Yesterday morning I got a flurry of phone calls and messages from concerned friends and well-wishers who saw a news report that was posted by Sahara Reporters on my encounter with the Nigerian Police Force.
Some folks were of the opinion that I request Sahara Reporters to take down the report so I am not viewed as an enemy of the state, especially since I do a lot of business with government agencies. We even have a pending proposal at the Police Command HQ at Louis Edet House.
Others were filled with pity and worry about my own personal safety.
A few even mocked me that “ordinary 30k I can’t dash boys”.
Wow! Just wow!!
All good intentions though.

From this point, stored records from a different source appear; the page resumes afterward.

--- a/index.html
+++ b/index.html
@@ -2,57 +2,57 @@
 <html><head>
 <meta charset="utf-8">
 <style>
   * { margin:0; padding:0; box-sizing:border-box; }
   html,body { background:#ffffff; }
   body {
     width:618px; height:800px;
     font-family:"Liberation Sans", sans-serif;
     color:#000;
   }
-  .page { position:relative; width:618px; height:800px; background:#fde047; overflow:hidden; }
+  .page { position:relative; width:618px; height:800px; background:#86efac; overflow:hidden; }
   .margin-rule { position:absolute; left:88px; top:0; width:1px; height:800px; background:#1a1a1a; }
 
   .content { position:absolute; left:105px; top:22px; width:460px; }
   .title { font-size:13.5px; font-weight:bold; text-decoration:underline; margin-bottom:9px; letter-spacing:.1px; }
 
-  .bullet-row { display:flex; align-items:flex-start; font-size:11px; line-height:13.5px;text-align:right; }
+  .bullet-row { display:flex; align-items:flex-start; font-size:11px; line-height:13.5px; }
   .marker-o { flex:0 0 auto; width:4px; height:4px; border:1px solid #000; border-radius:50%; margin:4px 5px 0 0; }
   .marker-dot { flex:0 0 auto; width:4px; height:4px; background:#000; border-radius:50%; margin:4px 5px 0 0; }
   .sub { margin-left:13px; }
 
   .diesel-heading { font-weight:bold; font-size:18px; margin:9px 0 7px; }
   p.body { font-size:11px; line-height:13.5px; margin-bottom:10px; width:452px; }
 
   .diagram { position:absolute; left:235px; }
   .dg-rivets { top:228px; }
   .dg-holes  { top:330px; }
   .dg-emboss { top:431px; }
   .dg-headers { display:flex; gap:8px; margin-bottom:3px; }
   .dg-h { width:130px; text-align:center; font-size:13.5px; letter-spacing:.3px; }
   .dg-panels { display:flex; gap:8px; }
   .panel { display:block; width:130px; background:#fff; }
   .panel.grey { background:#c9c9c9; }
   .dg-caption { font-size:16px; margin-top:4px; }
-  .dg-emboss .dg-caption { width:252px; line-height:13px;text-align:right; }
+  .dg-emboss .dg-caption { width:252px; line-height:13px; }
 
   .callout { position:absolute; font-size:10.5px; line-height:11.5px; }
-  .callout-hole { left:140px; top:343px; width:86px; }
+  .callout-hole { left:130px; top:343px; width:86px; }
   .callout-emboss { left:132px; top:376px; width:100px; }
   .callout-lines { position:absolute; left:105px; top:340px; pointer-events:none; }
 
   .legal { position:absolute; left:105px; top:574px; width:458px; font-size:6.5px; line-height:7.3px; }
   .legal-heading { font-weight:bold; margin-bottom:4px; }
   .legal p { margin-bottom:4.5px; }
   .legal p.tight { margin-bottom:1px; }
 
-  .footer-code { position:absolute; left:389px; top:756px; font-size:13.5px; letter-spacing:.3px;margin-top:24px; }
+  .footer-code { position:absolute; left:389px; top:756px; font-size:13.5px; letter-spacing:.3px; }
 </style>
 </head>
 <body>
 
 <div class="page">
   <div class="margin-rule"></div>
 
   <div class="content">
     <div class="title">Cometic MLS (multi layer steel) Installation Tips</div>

But here is my take on the matter.
First of all in a nascent Democracy like what we have in Nigeria, we must learn to use not just our vote once in four years, but also constantly lend our voice to social issues plaguing Nigeria.
We must speak up when faced with social injustice and moral decadence.

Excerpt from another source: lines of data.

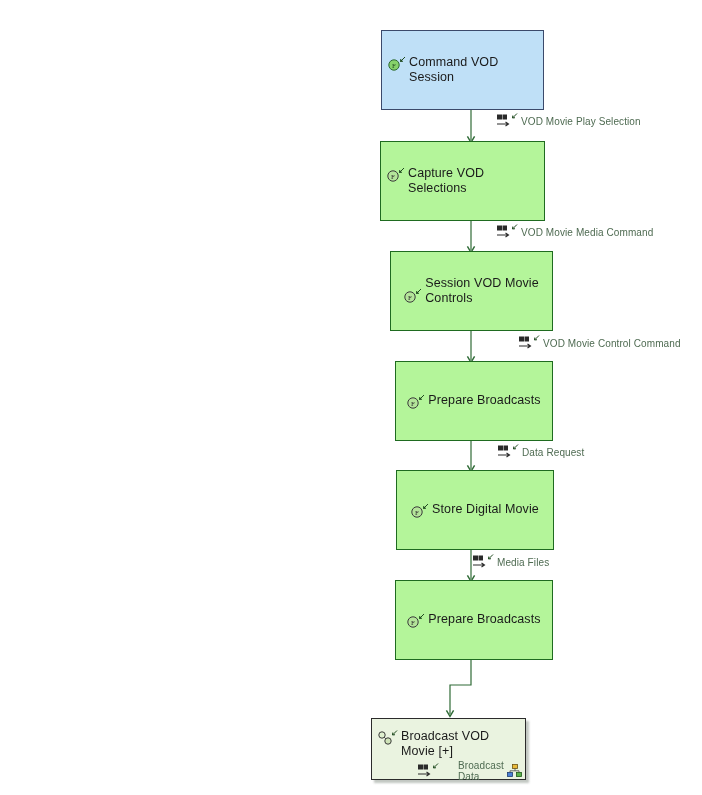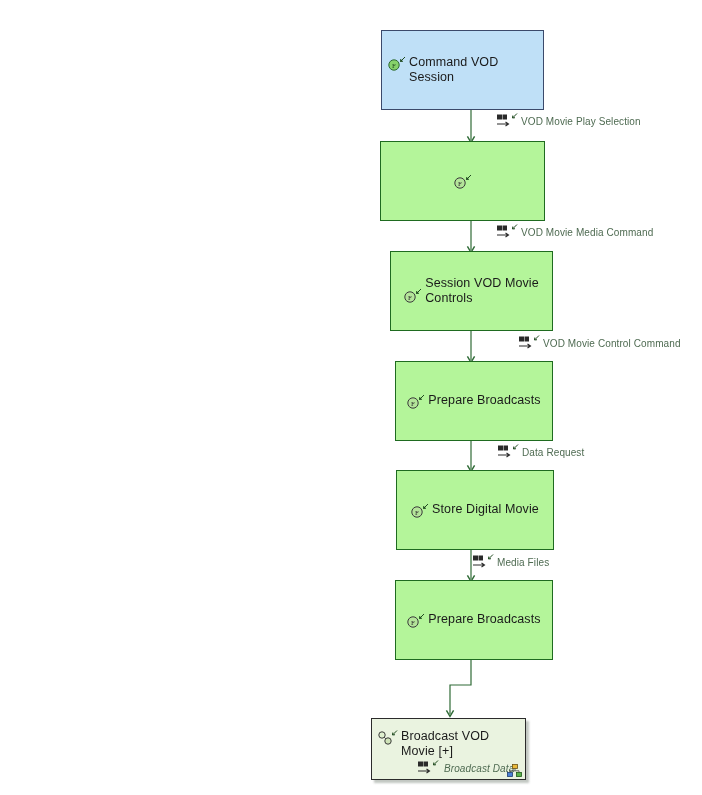--- a/index.html
+++ b/index.html
@@ -90,22 +90,21 @@
     align-items: flex-start;
     gap: 3px;
   }
   .final-row1 .node-label { color: #1a1a1a; }
   .final-row2 {
     position: absolute;
     left: 45px;
     top: 41px;
     display: flex;
     align-items: center;
-    gap: 5px;
-    font-style: italic;
+    gap: 19px;
   }
   .icon-proc {
     flex: 0 0 auto;
     width: 20px;
     height: 16px;
     position: relative;
     top: 1px;
   }
   .icon-hier {
     position: absolute;
@@ -143,20 +142,21 @@
   </div>
 </div>
 
 <div class="node green" style="left:380px;top:141px;width:165px;height:80px;">
   <div class="node-inner">
     <svg class="icon-fn" viewBox="0 0 18 16">
       <circle cx="6" cy="9" r="5.2" fill="#b4e59a" stroke="#3a3a3a" stroke-width="1"></circle>
       <text x="6" y="12" font-size="7" font-family="Liberation Serif, serif" text-anchor="middle" fill="#2a2a2a">F</text>
       <path d="M17,1 L12.5,5.5 M12.5,5.5 L15,5.2 M12.5,5.5 L12.8,3" fill="none" stroke="#1f4a1f" stroke-width="1"></path>
     </svg>
+    <span class="node-label">Capture VOD Selections</span>
   </div>
 </div>
 
 <div class="node green" style="left:390px;top:251px;width:163px;height:80px;">
   <div class="node-inner">
     <svg class="icon-fn" viewBox="0 0 18 16" style="top:12px;">
       <circle cx="6" cy="9" r="5.2" fill="#b4e59a" stroke="#3a3a3a" stroke-width="1"></circle>
       <text x="6" y="12" font-size="7" font-family="Liberation Serif, serif" text-anchor="middle" fill="#2a2a2a">F</text>
       <path d="M17,1 L12.5,5.5 M12.5,5.5 L15,5.2 M12.5,5.5 L12.8,3" fill="none" stroke="#1f4a1f" stroke-width="1"></path>
     </svg>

It is wrong to have our voices muffled when we witness an abuse of power or miscarriage of justice either because we aren’t personally affected, or to protect our status-quo, or just plain fear.
National heroes like Tai Solarin, Fela Anikulapo Kuti and MKO Abiola fought and died so we can enjoy the freedom of our present-day Democracy. It would be an ignominy to be quiet and allow your freedom of speech to be trampled upon so carelessly.
And even though I won’t advise anyone to go head-to-head with a drunk policeman touting an old AK-47 rifle, please do us all a favour and ALWAYS speak up against such incidents to higher authorities, civic societies and the press.
Democracy is strengthened when we as citizens use both our votes and our voices wisely.
On my part, I will continue my crusade to build human capacity through training programs and interventions. Training can save lives and directly contribute real insights and value.